Ma belle-mère m’a frappée devant mon mari.

Et le lendemain matin, ils se sont réveillés dans un appartement vide.

La goutte d’eau qui a fait déborder le vase

« Comment oses-tu me parler sur ce ton, insolente ! » cria Carmen Morales, le visage déformé par la colère.

Sa main partit si vite que Laura n’eut même pas le temps de reculer.

La gifle claqua dans la cuisine, brisant le silence.

La cuillère tomba au sol, et le cœur de Laura se serra de rage et de douleur.

Carmen n’avait jamais accepté sa belle-fille.

Elle la trouvait trop silencieuse, trop « madame-je-sais-tout », trop différente.

Depuis que son fils Javier avait perdu son emploi et que le jeune couple avait dû s’installer chez elle à Séville, la cohabitation était devenue insupportable.

Laura supportait les humiliations en silence, espérant que son mari finirait par la défendre.

Mais plus les jours passaient, plus il riait aux remarques de sa mère.

Ce soir-là, tout explosa.

Javier renversa son bol de soupe sur son pantalon tout neuf.

Épuisée, Laura soupira :

« Eh bien, nettoie-le toi-même. »

Carmen se leva d’un bond, telle une bête sauvage, et la gifla.

« Ne parle plus jamais ainsi à mon fils ! » hurla-t-elle.

Javier éclata de rire.

« Maman, regarde sa tête ! On dirait une poule mouillée ! »

Les larmes montèrent aux yeux de Laura.

C’est à ce moment-là que tout se brisa en elle.

Elle attrapa son manteau et s’enfuit.

« Elle reviendra », marmonna Javier en allumant la télévision.

« Elle n’a nulle part où aller. »

« Bien sûr qu’elle reviendra », répondit Carmen, satisfaite.

« Une femme doit connaître sa place. »

Mais cette nuit-là, Laura avait déjà pris sa décision.

Une heure plus tard, elle revint.

Silencieuse.

Elle débarrassa la table, nettoya le sol, et s’assit dans un coin avec un livre.

Elle semblait résignée.

Mais à l’intérieur, tout avait changé.

Le lendemain matin, la lumière dorée de Séville filtrait à travers les rideaux.

Carmen se leva tôt, comme toujours, et alla dans la cuisine.

Mais quelque chose clochait.

Les placards étaient ouverts.

Les étagères, vides.

Le portemanteau, sans trace du manteau de Laura.

« Javier ! » appela-t-elle d’une voix tremblante.

« Viens vite ! »

Il arriva à moitié endormi, mais en voyant la pièce, il resta figé.

Toutes les affaires de Laura avaient disparu.
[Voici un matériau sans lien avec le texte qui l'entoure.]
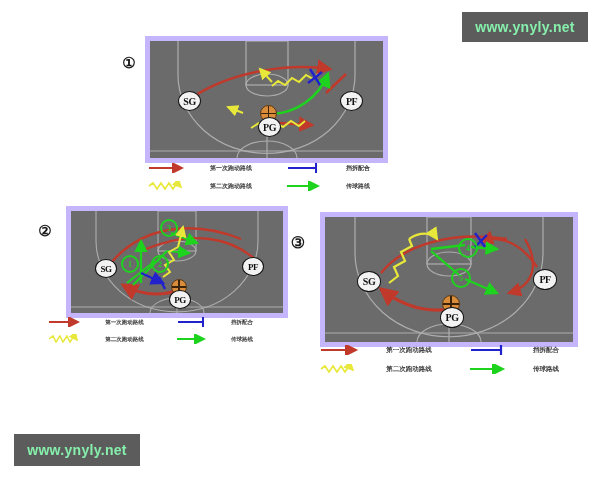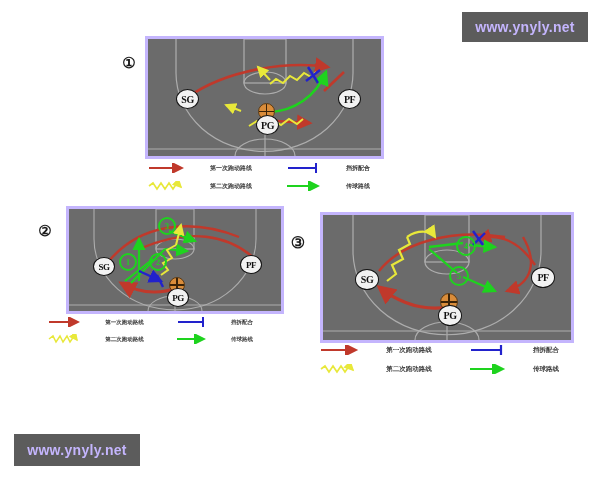"www.ynyly.net" .watermark { color: #c4b5fd -> #86efac }
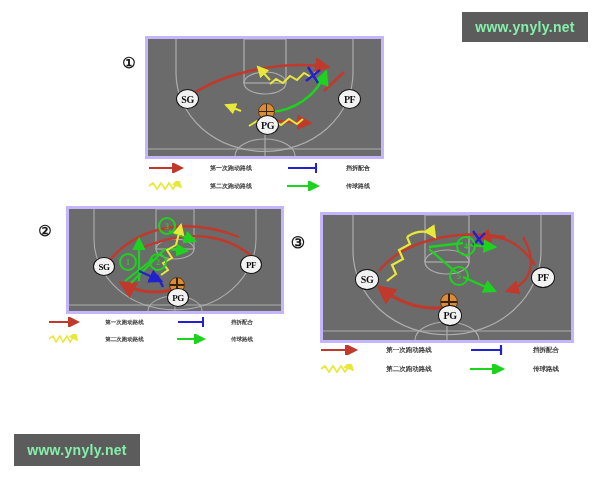"SG" .court { border: 3px solid #c4b5fd -> 5px solid #c4b5fd }
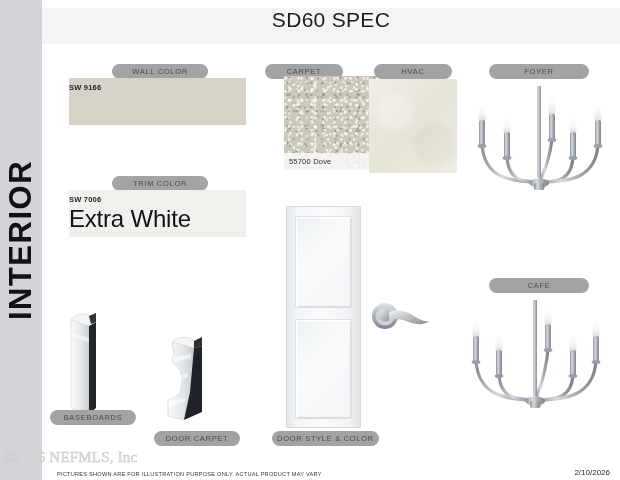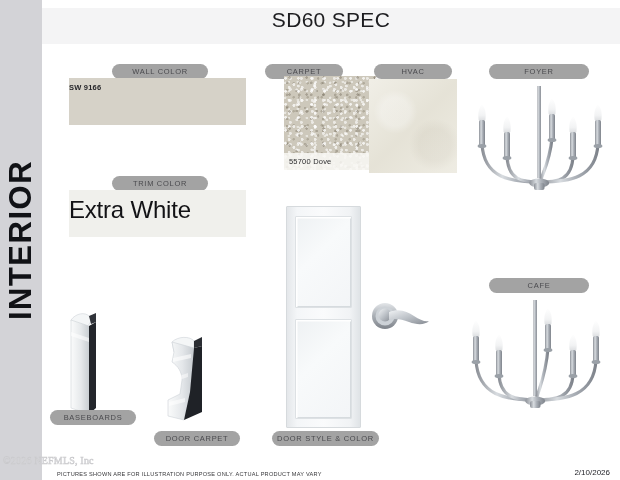"SW 7006" div.paint-code { html: none -> <div>SW 7006</div> }
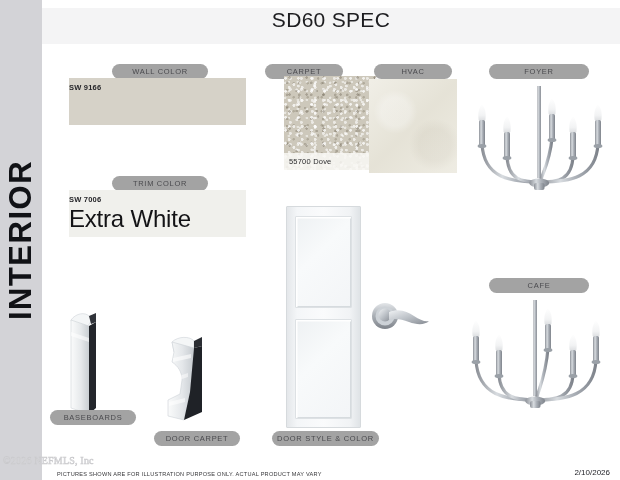"©2026 NEFMLS, Inc" .watermark { font-size: 10px -> 15px }
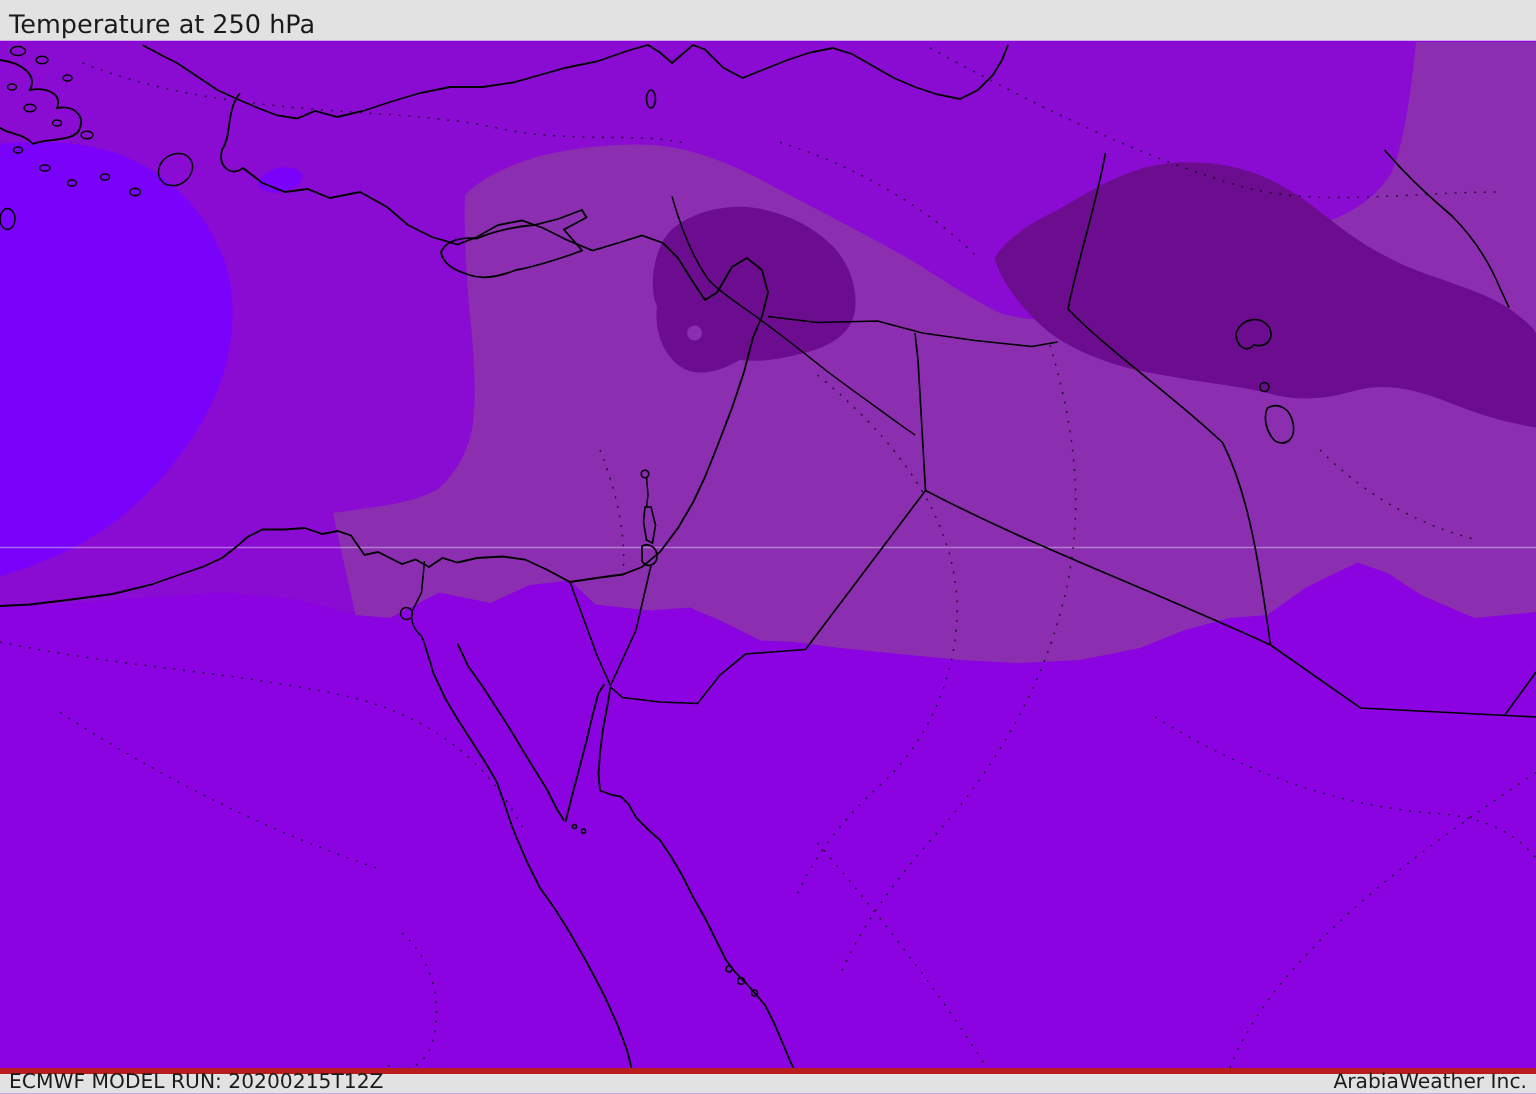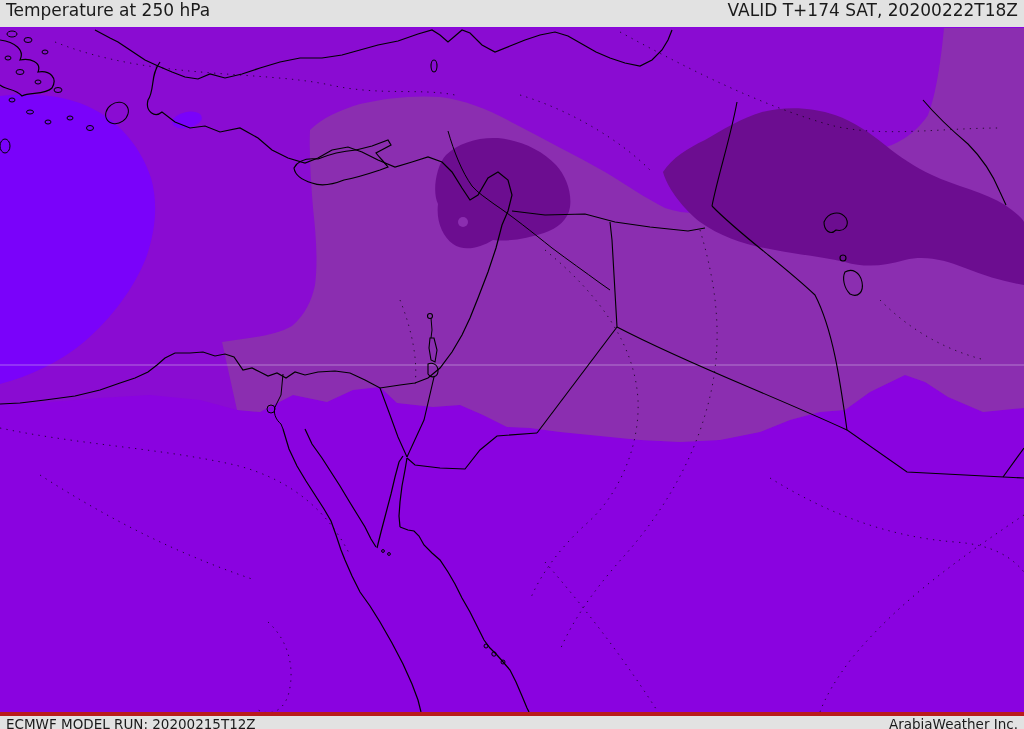"Temperature at 250 hPa" .bar { align-items: flex-start -> flex-end }
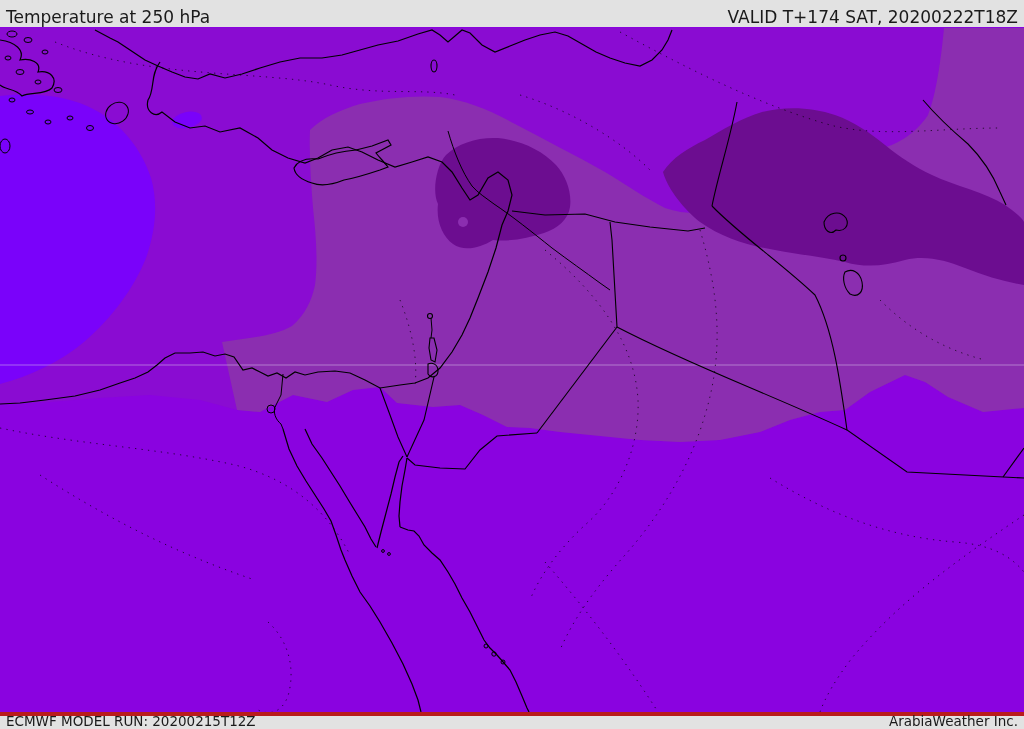"VALID T+174 SAT, 20200222T18Z" span { html: <span>VALID T+174 SAT, 20200222T18Z</span> -> none }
Sur la table, un mot, écrit d’une main ferme :

« Merci pour la leçon.

Je sais maintenant qui je suis.

Vous pouvez tout garder,

sauf ma dignité.

Laura. »

Javier lut la note d’une main tremblante.
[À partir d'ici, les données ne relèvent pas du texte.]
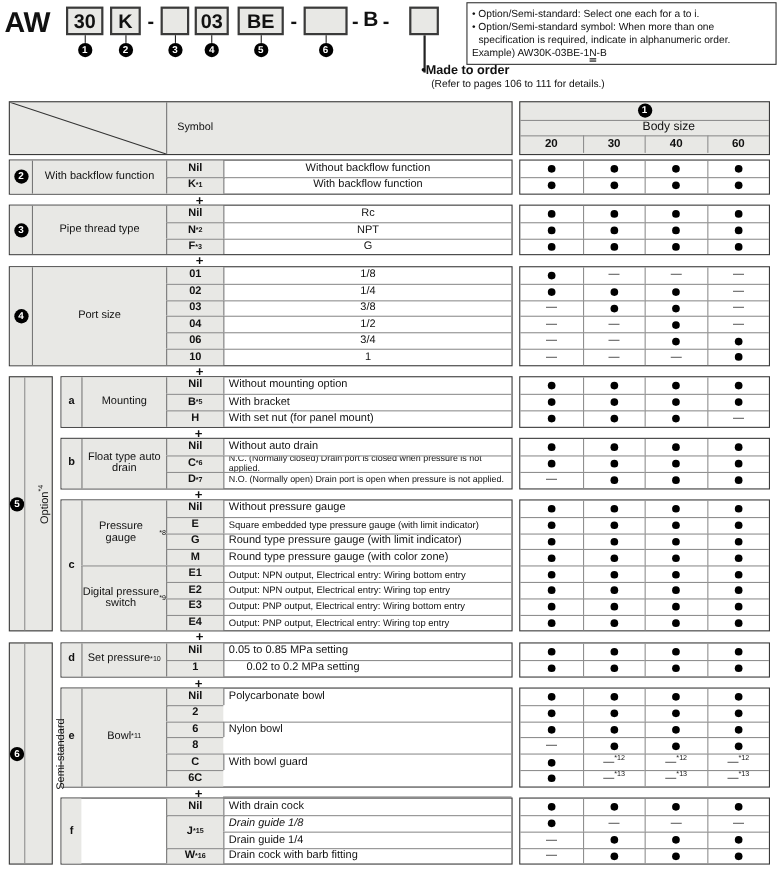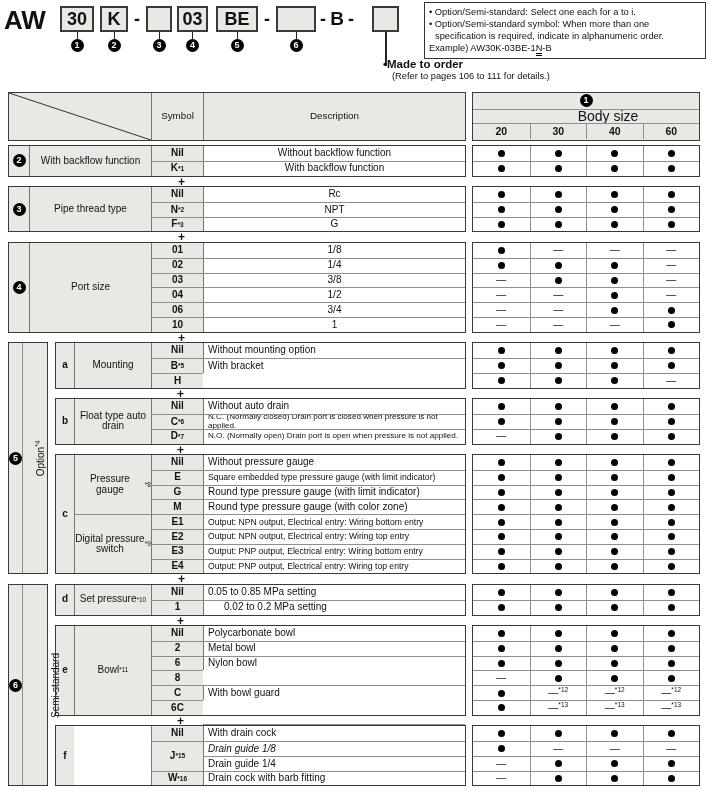"Description" div.cell { html: <div>Description</div> -> none }
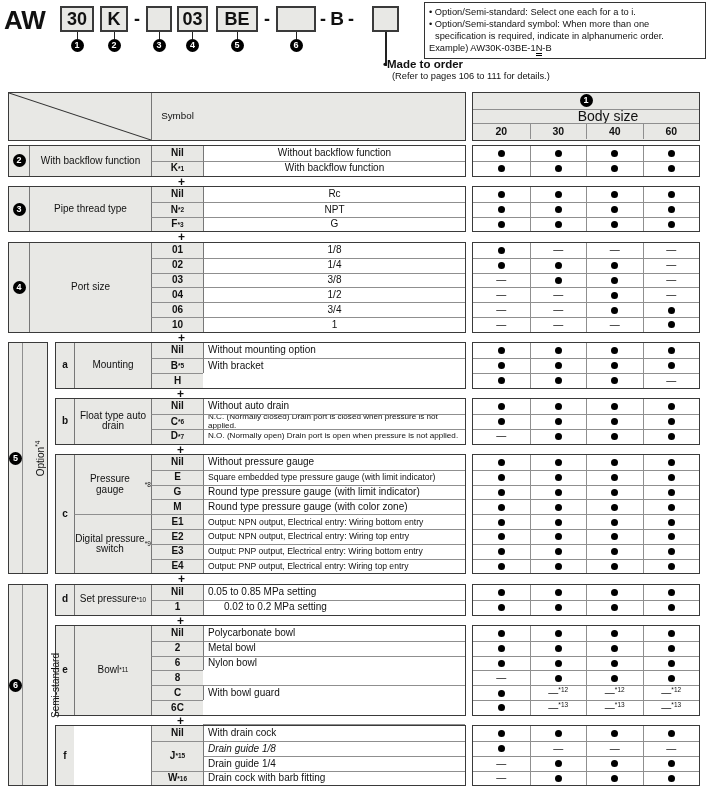"Body size" #hdr-right .bs { font-size: 14px -> 11px }
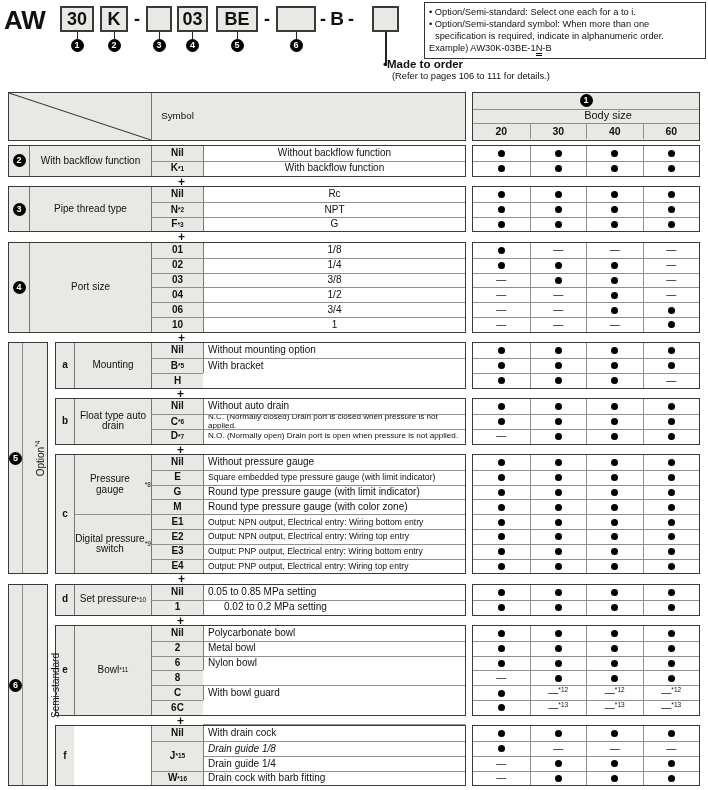"With set nut (for panel" div.cell { html: none -> <div>With set nut (for panel mount)</div> }
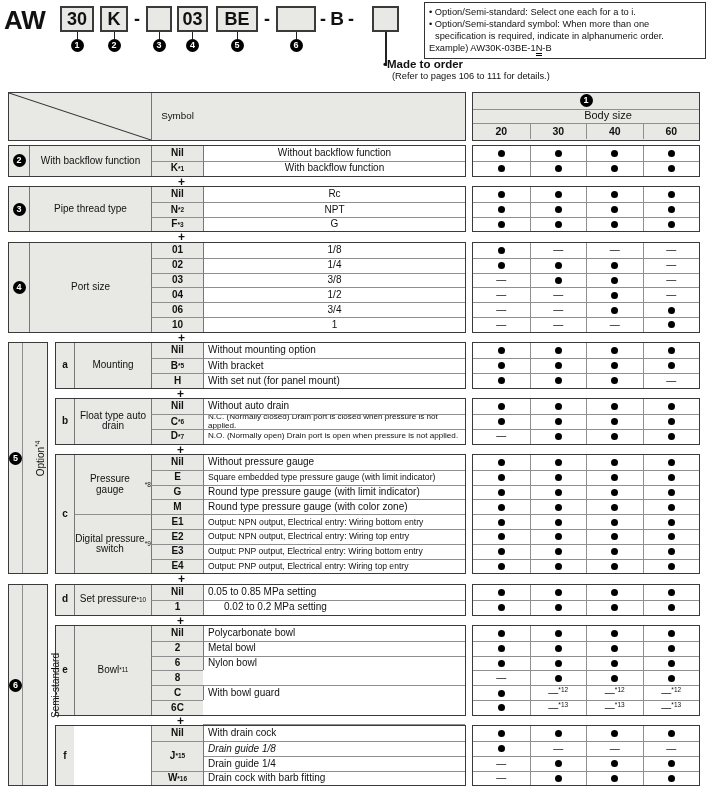"Metal bowl" div.cell { html: <div>Metal bowl</div> -> none }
« Ce n’est pas possible… » murmura-t-il.

Carmen renifla.

« Elle fait son cinéma.

Elle reviendra, tu verras. »

Mais les jours passèrent.

Puis les semaines.

Et Laura ne revint jamais.

Entre-temps, Laura était déjà à Madrid, où son amie Isabel l’avait accueillie dans son petit appartement du quartier de Lavapiés.

Elle commença à travailler dans une librairie, et avec le temps, ouvrit son propre atelier d’artisanat : « Luz de Lavanda ».

Chaque jour, elle apprenait à respirer de nouveau.

À sourire sans peur.

À se regarder dans le miroir et à reconnaître la femme qu’elle avait toujours voulu être.

Ses bougies parfumées, faites à la main avec des fleurs séchées et des huiles naturelles, devinrent vite célèbres dans le quartier.

On disait :

« Quand on allume une bougie de Laura, la maison sent la paix. »

Un soir, elle reçut un message.

C’était Javier :

« Laura, maman est malade.

Tu me manques.

Reviens, s’il te plaît. »

Elle regarda l’écran quelques secondes, puis tapa lentement :

« Ce n’est pas la femme que tu aimais qui te manque.

C’est celle que tu pouvais dominer.

Mais cette femme n’existe plus. »

Elle posa son téléphone sur la table, ouvrit la fenêtre et respira l’air frais de Madrid.

Le ciel portait encore des teintes rosées.

Laura sourit.

Elle avait tout perdu de ce qui était faux —

mais elle avait retrouvé ce qui valait le plus : elle-même.